Using this optimized PURE composition (PURErep), it was possible to achieve ∼5–12-fold replication of pREP monomeric units in the TTcDR reactions ( 1b and 1e ). Full size pREP synthesis was confirmed by MluI digestion * of the replication product ( 1c ).
MluI * is a commercially available restriction endonuclease, i.e. an enzyme that catalyzes the hydrolysis of nucleic acids.
The expression of green fluorescent protein (sfGFP) was used as an evaluation factor of translation activity. It was found that a change in the composition of PURE led to a decrease in protein synthesis by 20-40% compared with PURE without TTcDR. However, this decrease in protein expression remains acceptable given the improved compatibility of the PURErep system with DNA replication.

Analysis of DNA replication based on qPCR revealed a stable doubling time (1-2 hours) for various initial matrix concentrations, while DNA replication continued even after 24 hours at 30 ° C ( 1e ).

TTcDR was also stable for more than five generations of sequential dilution when only 4% of the finished PURErep / pREP reaction product was directly transferred to the new PURErep mixture ( 1f) The main conclusion of this observation is that TTcDR products can serve as templates for DNA self-replication over several generations.

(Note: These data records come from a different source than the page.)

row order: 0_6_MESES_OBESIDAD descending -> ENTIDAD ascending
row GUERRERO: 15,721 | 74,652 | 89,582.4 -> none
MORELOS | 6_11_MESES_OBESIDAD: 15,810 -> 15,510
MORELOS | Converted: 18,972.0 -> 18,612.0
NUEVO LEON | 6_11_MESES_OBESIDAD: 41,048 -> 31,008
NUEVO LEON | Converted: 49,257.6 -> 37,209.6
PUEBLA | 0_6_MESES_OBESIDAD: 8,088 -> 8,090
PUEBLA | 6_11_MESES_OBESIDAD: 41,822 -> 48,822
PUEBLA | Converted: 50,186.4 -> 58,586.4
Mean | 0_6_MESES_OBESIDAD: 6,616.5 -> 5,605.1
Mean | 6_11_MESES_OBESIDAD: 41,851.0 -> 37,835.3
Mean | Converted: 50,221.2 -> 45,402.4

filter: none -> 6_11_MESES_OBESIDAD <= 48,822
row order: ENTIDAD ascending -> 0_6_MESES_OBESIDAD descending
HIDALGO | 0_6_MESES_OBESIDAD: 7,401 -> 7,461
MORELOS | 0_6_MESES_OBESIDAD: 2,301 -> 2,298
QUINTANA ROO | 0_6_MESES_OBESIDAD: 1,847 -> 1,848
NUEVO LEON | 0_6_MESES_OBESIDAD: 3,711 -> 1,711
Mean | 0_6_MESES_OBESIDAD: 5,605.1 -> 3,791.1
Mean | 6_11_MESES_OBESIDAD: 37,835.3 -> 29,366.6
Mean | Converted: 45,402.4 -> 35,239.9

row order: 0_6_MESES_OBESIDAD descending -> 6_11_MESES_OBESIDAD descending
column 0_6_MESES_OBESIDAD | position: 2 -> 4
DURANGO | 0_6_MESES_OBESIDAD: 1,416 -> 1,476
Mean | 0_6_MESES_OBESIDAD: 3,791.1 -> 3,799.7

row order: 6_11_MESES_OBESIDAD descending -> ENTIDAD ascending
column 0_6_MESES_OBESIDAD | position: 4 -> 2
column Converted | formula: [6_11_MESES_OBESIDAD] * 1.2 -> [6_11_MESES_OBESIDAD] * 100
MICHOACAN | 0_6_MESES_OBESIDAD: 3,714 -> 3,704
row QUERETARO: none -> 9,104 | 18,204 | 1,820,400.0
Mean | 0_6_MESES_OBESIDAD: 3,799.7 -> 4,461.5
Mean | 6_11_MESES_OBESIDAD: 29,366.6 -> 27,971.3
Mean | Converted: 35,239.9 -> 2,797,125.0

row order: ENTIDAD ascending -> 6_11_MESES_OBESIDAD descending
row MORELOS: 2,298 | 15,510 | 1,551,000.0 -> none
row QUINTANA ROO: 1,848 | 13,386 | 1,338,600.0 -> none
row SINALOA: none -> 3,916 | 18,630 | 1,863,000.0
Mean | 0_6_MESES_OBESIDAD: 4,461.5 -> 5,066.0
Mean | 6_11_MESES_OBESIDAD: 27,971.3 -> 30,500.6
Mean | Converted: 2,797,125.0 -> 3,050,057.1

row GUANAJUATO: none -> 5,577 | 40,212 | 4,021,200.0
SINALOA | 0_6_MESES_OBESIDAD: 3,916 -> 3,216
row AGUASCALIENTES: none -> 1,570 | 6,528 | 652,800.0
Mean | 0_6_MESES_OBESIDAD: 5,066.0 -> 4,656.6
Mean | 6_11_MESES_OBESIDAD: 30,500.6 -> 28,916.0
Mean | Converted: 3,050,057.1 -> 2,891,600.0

Scientists note that a significant amount of product with low electrophoretic mobility is typical for replication as a rolling ring, which was observed during the experiments. These reaction products can be represented by high molecular weight concatemers * and / or DNA / MgPPi clusters.
Concatemer * - multiple copies of DNA sequences assembled in a sequential cluster.
The formation of products with a size of ~ 5 kb was also detected. in untreated samples. It follows that TTcDR reactions can produce significant amounts of pREP monomeric copies.

In addition, scientists were able to transform E. coli products after removal of the parent plasma. The resulting purified reaction products were identical in size to the monomeric pREPs.

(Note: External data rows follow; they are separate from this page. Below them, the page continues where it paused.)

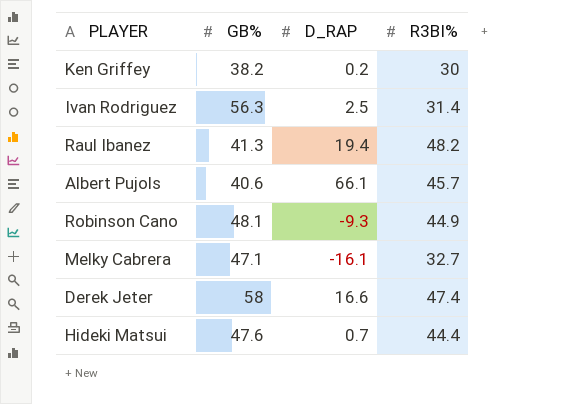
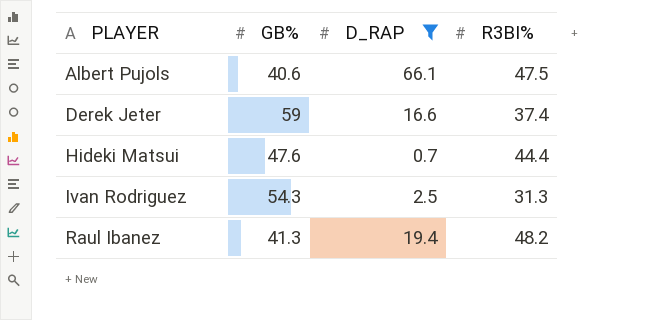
filter: none -> D_RAP >= 0.7
row order: none -> PLAYER ascending
Albert Pujols | R3BI%: 45.7 -> 47.5
Derek Jeter | GB%: 58 -> 59
Derek Jeter | R3BI%: 47.4 -> 37.4
Ivan Rodriguez | GB%: 56.3 -> 54.3
Ivan Rodriguez | R3BI%: 31.4 -> 31.3

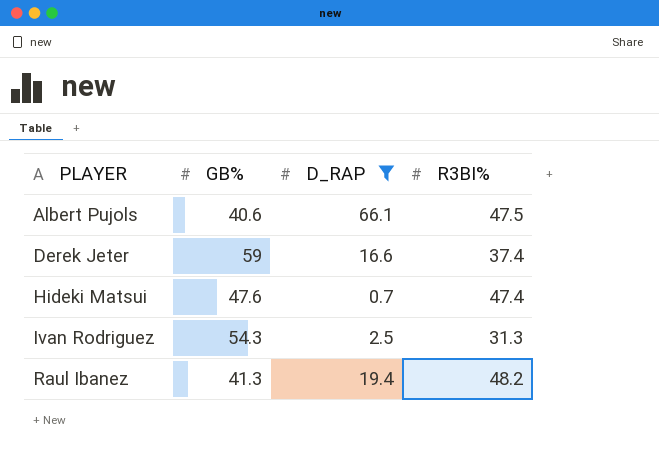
Hideki Matsui | R3BI%: 44.4 -> 47.4

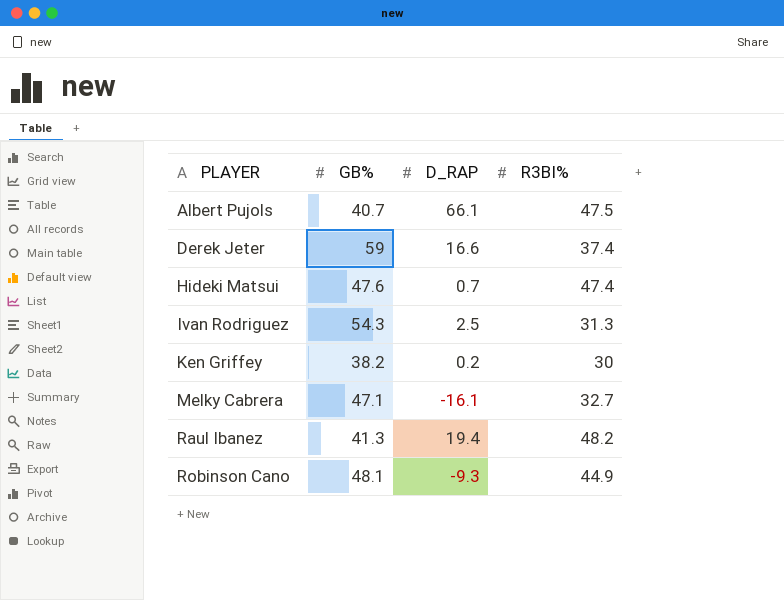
filter: D_RAP >= 0.7 -> none
Albert Pujols | GB%: 40.6 -> 40.7

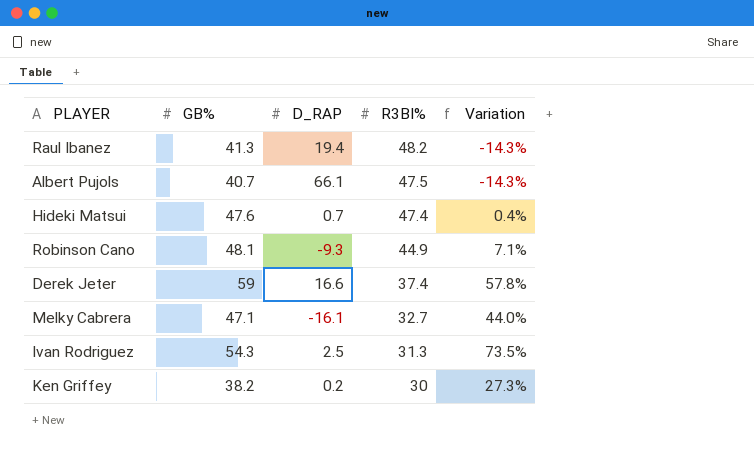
row order: PLAYER ascending -> R3BI% descending
column Variation | formula: none -> ([GB%] - [R3BI%]) / [R3BI%]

At the next stage, the scientists decided to create a set of genes encoding the important components of the PURE reaction: 31, an essential translation factor (FT) of E. coli bacteria .

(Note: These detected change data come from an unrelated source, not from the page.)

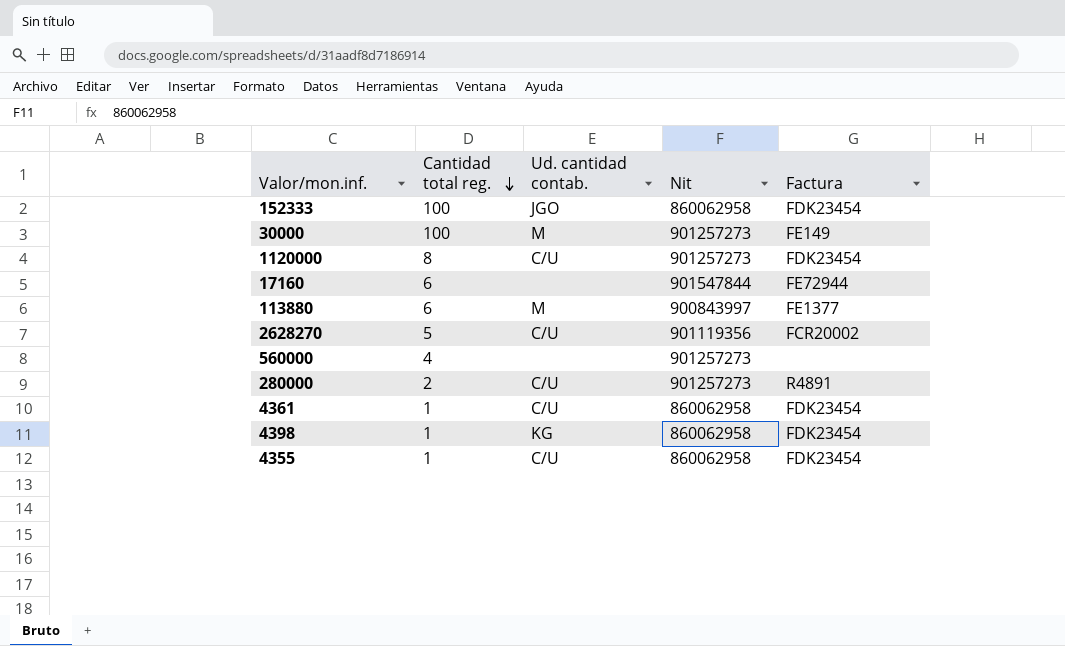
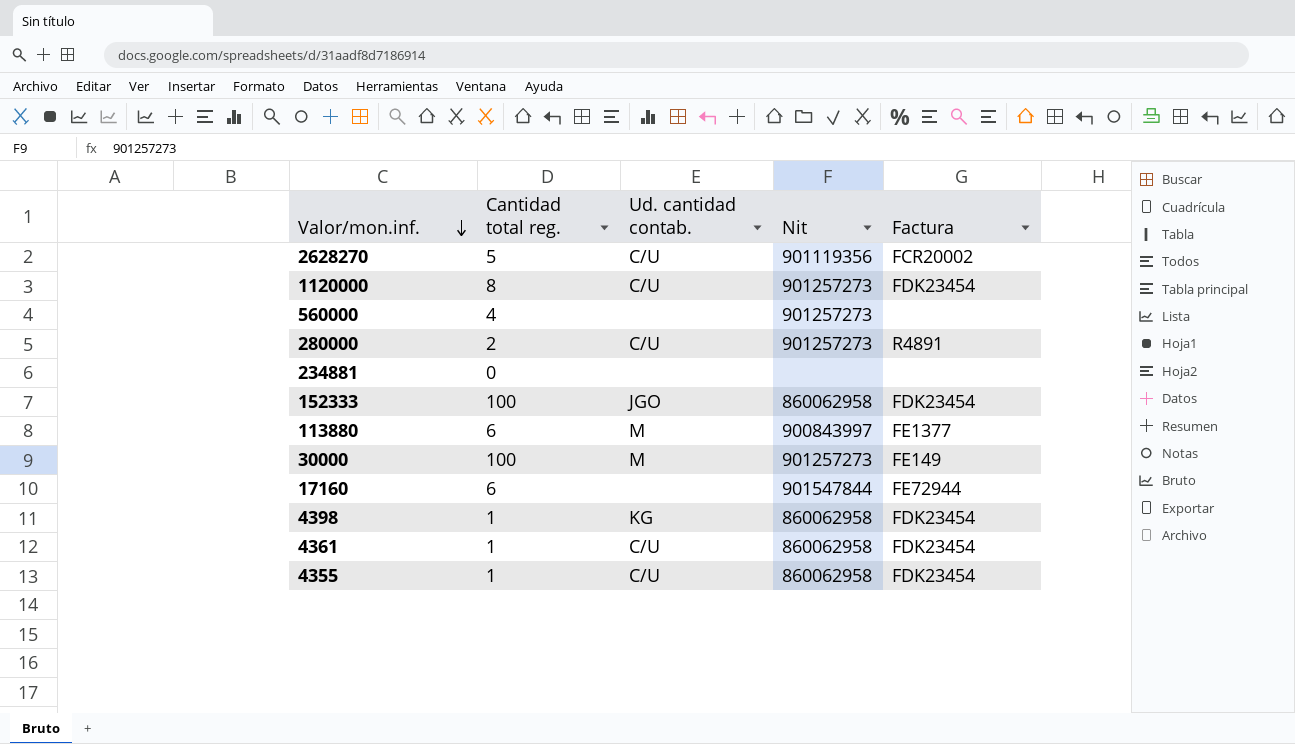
row order: Cantidad total reg. descending -> Valor/mon.inf. descending
row 234881: none -> 0 | none | none | none

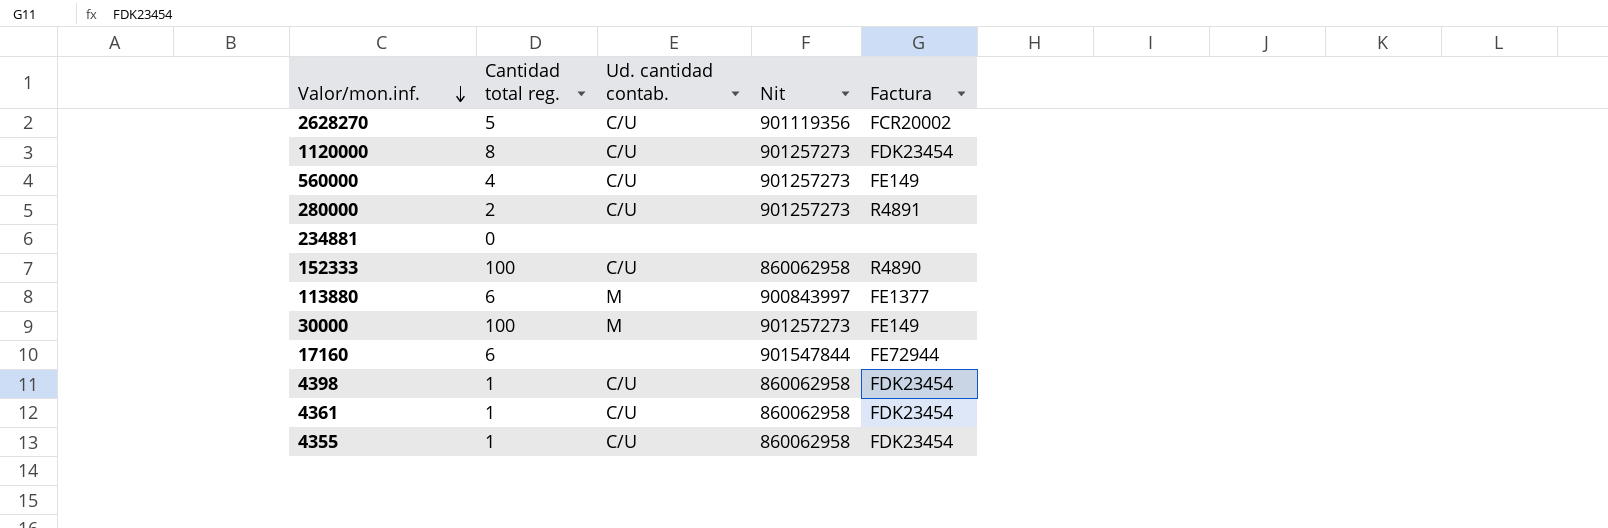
560000 | Ud. cantidad contab.: none -> C/U
560000 | Factura: none -> FE149
152333 | Ud. cantidad contab.: JGO -> C/U
152333 | Factura: FDK23454 -> R4890
4398 | Ud. cantidad contab.: KG -> C/U

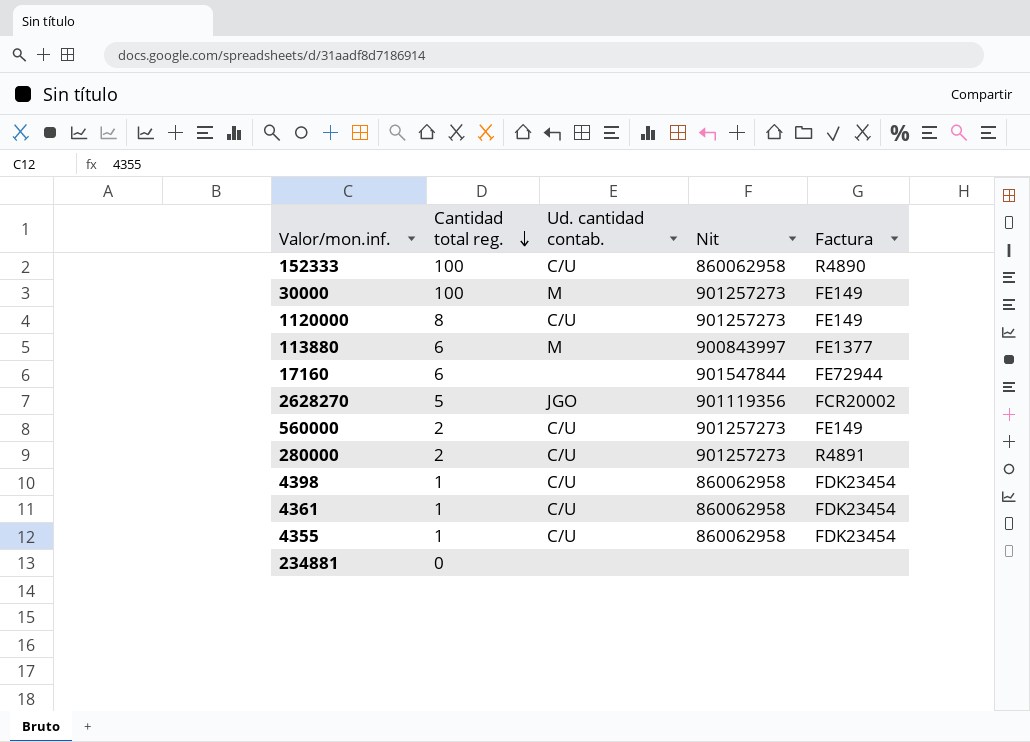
row order: Valor/mon.inf. descending -> Cantidad total reg. descending
1120000 | Factura: FDK23454 -> FE149
2628270 | Ud. cantidad contab.: C/U -> JGO
560000 | Cantidad total reg.: 4 -> 2

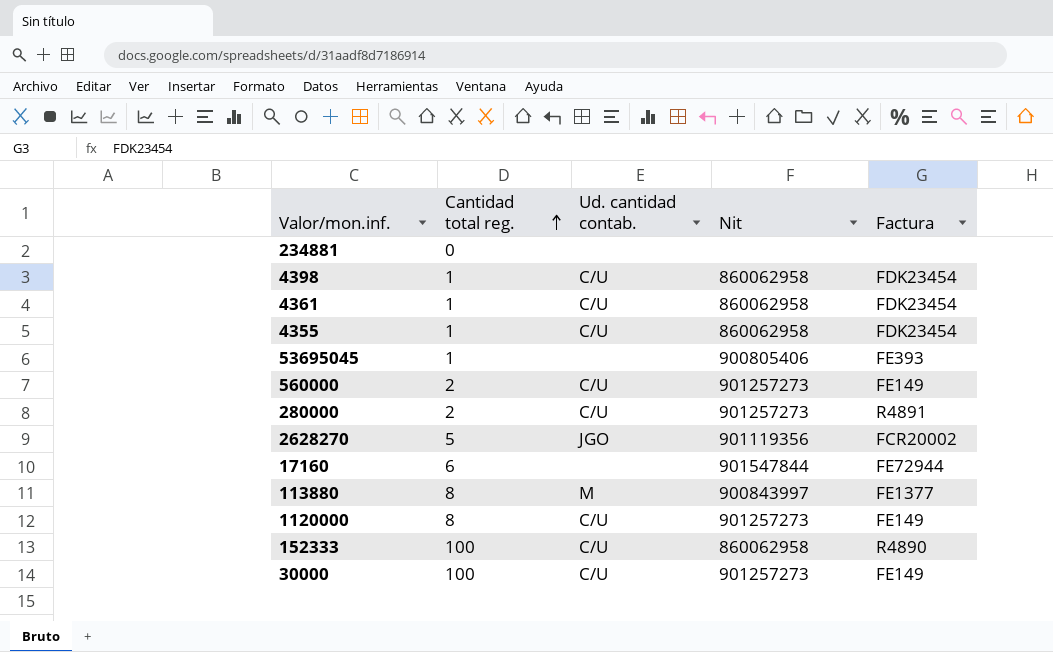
row order: Cantidad total reg. descending -> Cantidad total reg. ascending
row 53695045: none -> 1 | none | 900805406 | FE393
113880 | Cantidad total reg.: 6 -> 8
30000 | Ud. cantidad contab.: M -> C/U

For this, TTcDR from pREP (4.6 kb) was studied in conjunction with each of the three large plasmids *: pLD1 (30 bp, 13 FT), pLD2 (20 bp, 8 FT) and pLD3 (23 bp, 9 FT). All of them were cloned to provide recombinant expression of 30 of the 31 translation factors of E. coli bacteria .
Plasmids * are small DNA molecules capable of independent replication.
TTcDR products of all four plasmids (including pREP) showed identical MluI restriction features: clonal plasmids, typically propagated in E. coli ( 2a ).


Image No. 2

It is also worth noting that pLD TTcDR products can be directly transformed into E. coli , where they are stored as monomeric plasmids.

The modified PURErep mixture also provided complete replication of all three pLD plasmids together with PURErep during the reaction in a common medium ( 2b ).

Scientists did not stop there and already at the next stage of the study they tried to expand the genetic load of the TTcDR system by co-replicating plasmids encoding additional components of the PURE system: EF-Tu (pEFTu), which is absent in the pLD system, as well as the ribosomal RNA operon * rrnB ( prRNA is a precursor rRNA) that encodes 23S rRNA (ribosomal RNA), 16S rRNA, 6S rRNA and tRNA (transport RNA, in this case Glu2) ( 2c ).
Operon * is a functional unit of the unicellular genome, which includes genes encoding proteins.
QPCR experiments targeting plasmid-specific amplicons * confirmed that the monomeric units of all six plasmids (total DNA length was 93 kb) replicated about 2-8 times compared to the original number ( 2c ).
Amplicon * is an extrachromosomal unit of amplification ( copying of DNA sections).
Additional confirmation of the success of joint replication of plasmids was the formation of colonies resistant to either zeocin (pREP), or to kanamycin (plasmid pLD and prRNA), or to carbenicillin (pEFTu). These colonies were the result of the transformation of PURErep reaction products treated with DpnI ( 2d ).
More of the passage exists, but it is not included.